MEAN’s Brad Hans argued the $92 million, 48-mile, 115-kV joint economic project in Nebraska between the Western Area Power Administration’s Rocky Mountain Region and the Nebraska Public Power District was necessary. He noted the ITP identified the western half of Nebraska as a problem area and the public agency, with only two load nodes, has seen day-ahead prices as high as $200/MW, popping to $300 to $600 during congested periods.
Stakeholders failed to endorse the ITP during the recent MOPC meeting when it included the project. They passed the portfolio without it. (See “Project Withdrawn, ITP Passes,” SPP Markets and Operations Policy Committee Briefs: Oct. 16-17, 2023.)
“This has a direct impact on the communities we serve in western Nebraska,” Hans said. “When you see the congestion, as we’ve seen in past three years, elevating to the levels and to the extent it has, it just compounds the rate pressures in this area.”
Hans apologized for the appeal, saying he realized it was not the “preferred way” to keep the project’s NTC.
“I can assure you, MEAN is just an acronym. It’s not our disposition,” he said.
David Kelley, SPP’s vice president of engineering, said staff don’t disagree with MEAN’s concerns.
“We agree there is an issue that warrants attention. We think it requires a little more time to bake,” Kelley said, saying the project will be studied again during the 2024 ITP cycle. “I’m pretty confident we’re going to find something that addresses the solution.”
“We’ve gotten a clear indication that there’s a need here. That doesn’t appear to be in dispute,” the Advanced Power Alliance’s Steve Gaw said. “I worry about this setting a precedent, where a variety of entities, not liking the result, can come into a [working group] and push back hard. Then, we’re sitting here with another delay, when that’s costing us money.”
SPP since has pulled another economic project from the ITP portfolio, a 38-mile, 345-kV line north of Oklahoma City with projected costs of $110 million. The project had an NTC with conditions (NTC-C) but has upgrades that would qualify as competitive upgrades and other upgrades that won’t.
Staff will re-evaluate the project’s refined cost estimates to determine whether the competitive upgrades can be authorized for construction.
The 2023 ITP addresses reliability and economic issues on its seams. It recommended NTCs for 44 projects before the Oklahoma line had its NTC-C pulled. The portfolio included 150 miles of new transmission — 51 miles for 345-kV lines — and 93 miles of rebuild for a total engineering and construction cost of $735.5 million and a reduced 40-year adjusted production cost of nearly $3 billion.
The assessment indicates the footprint’s wind growth continues to outpace ITP projections. The 2023 ITP’s emerging technologies case projects 46.1 GW of in-service wind in 10 years, a nearly 25% increase from the 10-year assessment just two years ago. SPP had just over 37 GW of in-service wind resources when 2023 began.
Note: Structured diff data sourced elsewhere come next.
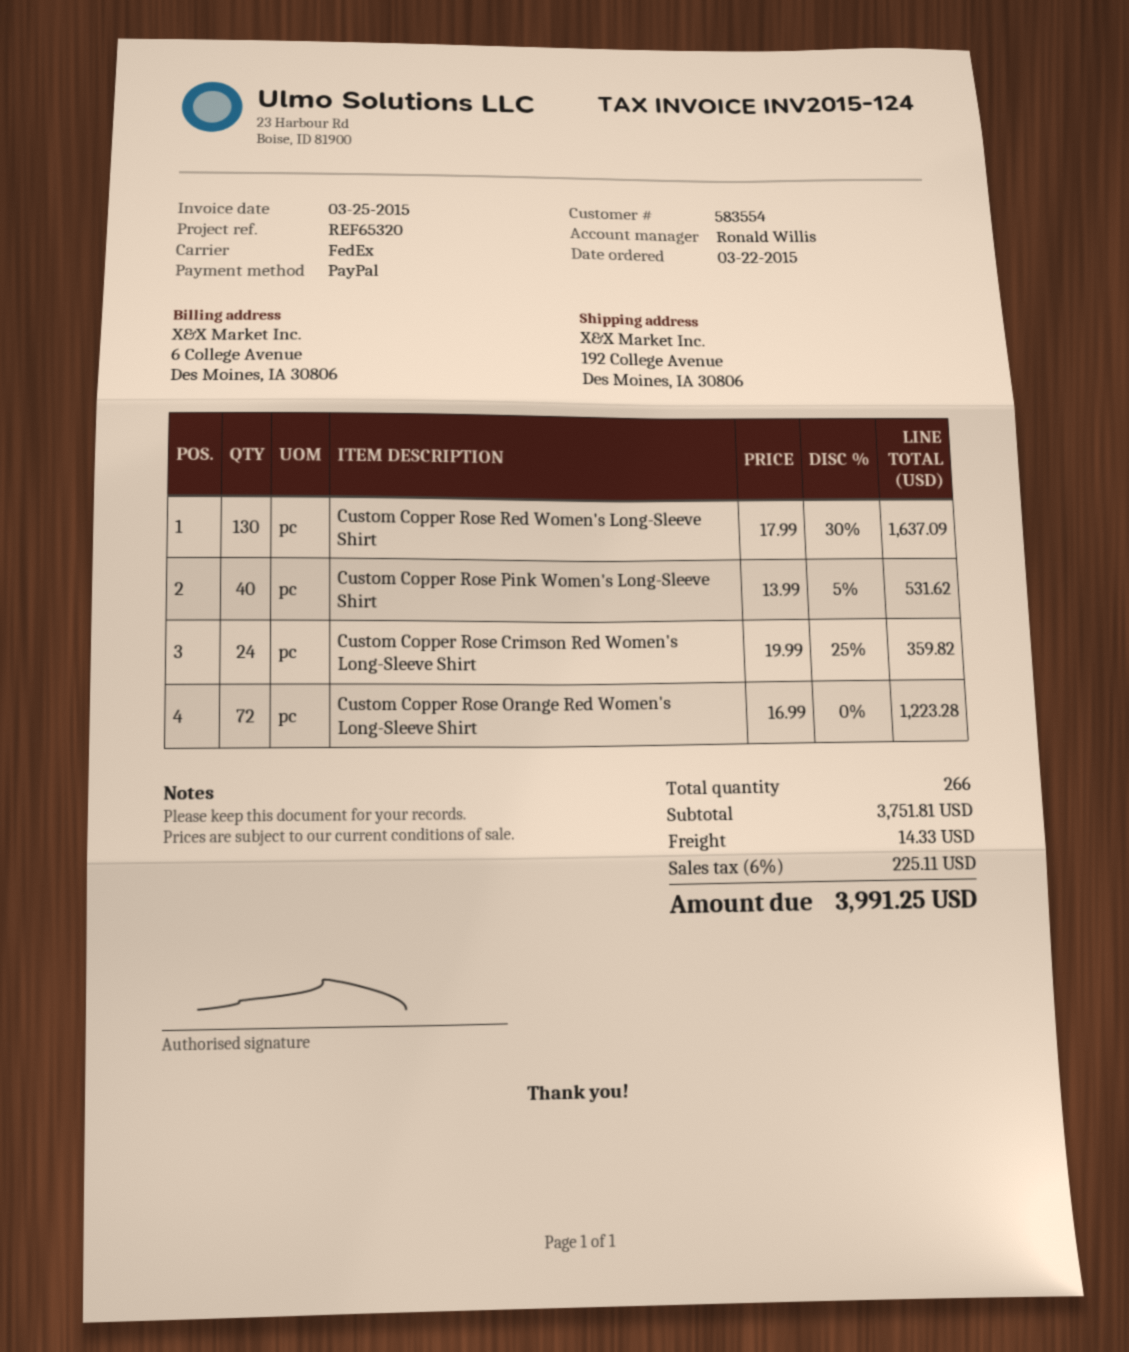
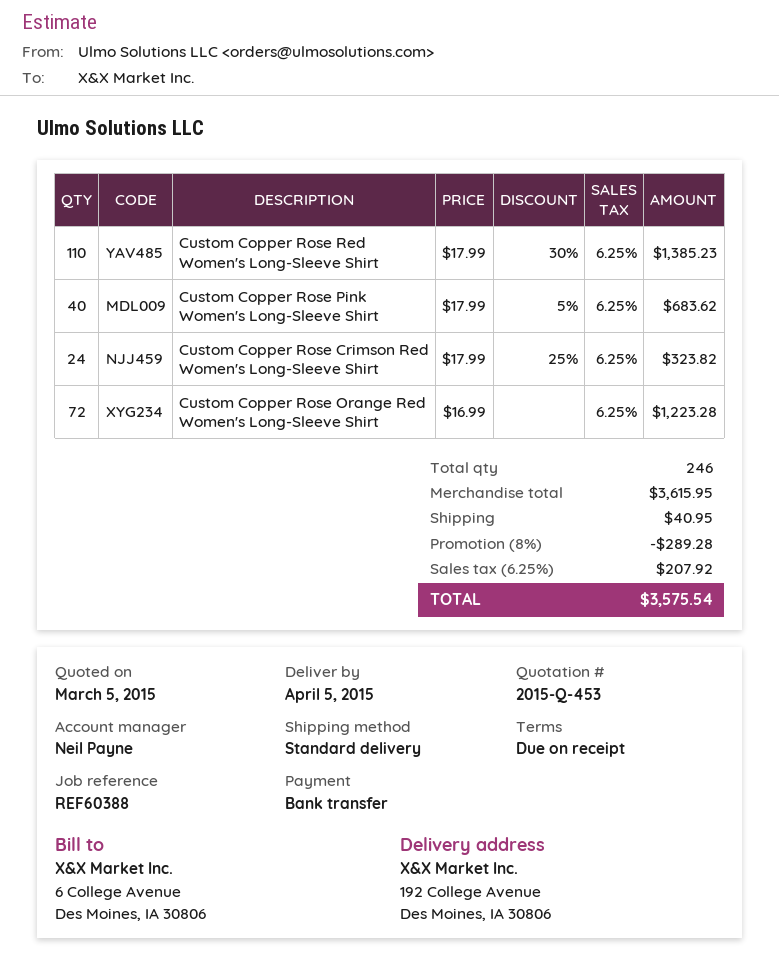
reference: REF65320 -> REF60388
sales rep: Ronald Willis -> Neil Payne
payment method: PayPal -> bank transfer
shipping method: FedEx -> standard
Custom Copper Rose Red Women's Long-Sleeve Shirt: 130 x 17.99 - 30% = 1637.09 -> 110 x 17.99 - 30% = 1385.23
Custom Copper Rose Pink Women's Long-Sleeve Shirt: 40 x 13.99 - 5% = 531.62 -> 40 x 17.99 - 5% = 683.62
Custom Copper Rose Crimson Red Women's Long-Sleeve Shirt: 24 x 19.99 - 25% = 359.82 -> 24 x 17.99 - 25% = 323.82
total quantity: 266 -> 246
subtotal: 3751.81 -> 3615.95
discount: none -> 8% = 289.28
shipping: 14.33 -> 40.95
tax: 6% = 225.11 -> 6.25% = 207.92
total: 3991.25 -> 3575.54

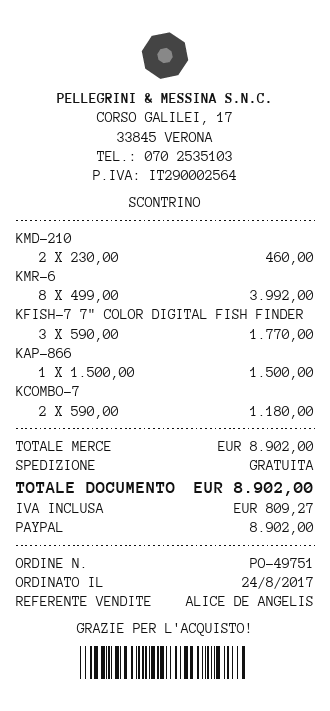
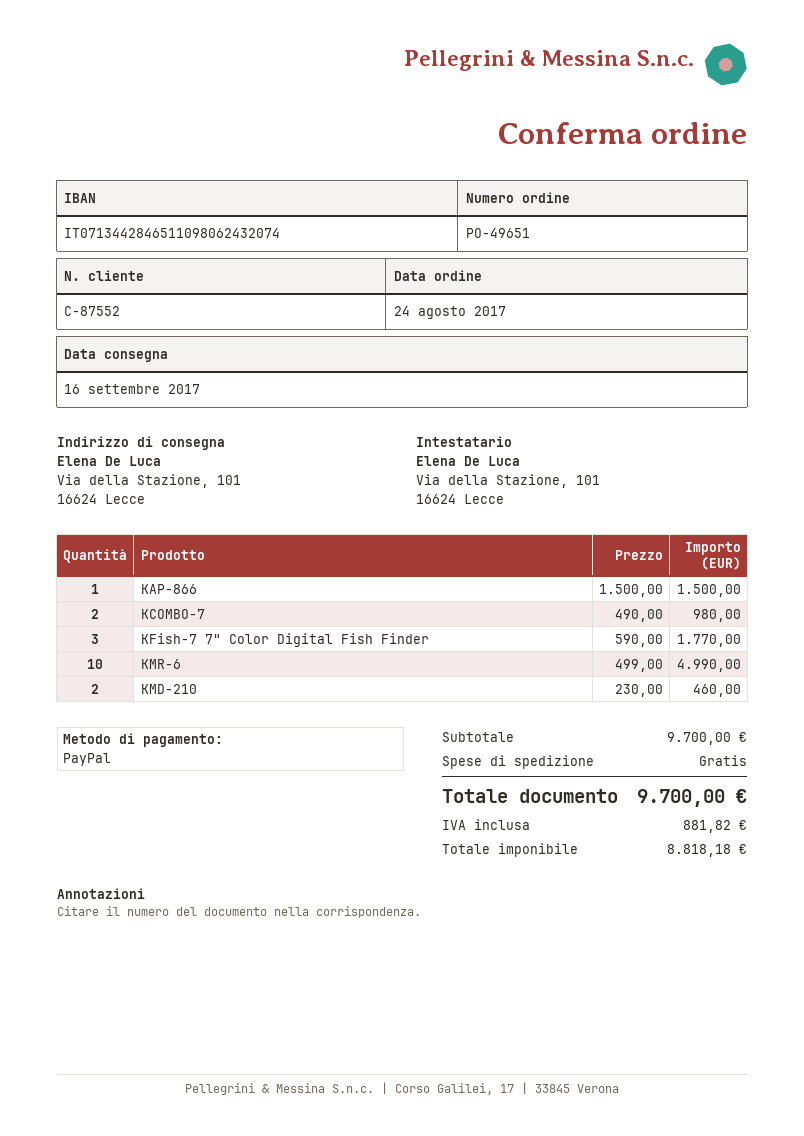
order number: PO-49751 -> PO-49651
KMR-6: 8 x 499.00 = 3992.00 -> 10 x 499.00 = 4990.00
KCOMBO-7: 2 x 590.00 = 1180.00 -> 2 x 490.00 = 980.00
subtotal: 8902.00 -> 9700.00
tax: 809.27 -> 881.82
total: 8902.00 -> 9700.00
Celebrating $464M DOE Grant
Staff and stakeholders celebrated the U.S. Department of Energy’s recent $464 million grant for the SPP-MISO Joint Targeted Interconnection Queue (JTIQ) portfolio with a round of applause and thanks to stakeholders involved in the application.
CEO Sugg said the JTIQ’s grant was the largest awarded under DOE’s Grid Resilience and Innovation Partnerships program, accounting for 13.4% of the $3.46 billion disbursed. The award will cover about 42.2% of the cost to build the five 345-kV lines in the JTIQ’s portfolio, currently valued at $1.1 billion. (See DOE Announces $3.46B for Grid Resilience, Improvement Projects.)
“I think this is such a great thing for SPP and for MISO, and for the DOE and NERC to see the value at these two regions working together to solve some of these seams issues,” she said. “There’s a lot of work that goes into receiving federal money; there’s a lot of work that goes into the ask; and then there’s a lot of work that goes into the receipt of it and the spending on it.”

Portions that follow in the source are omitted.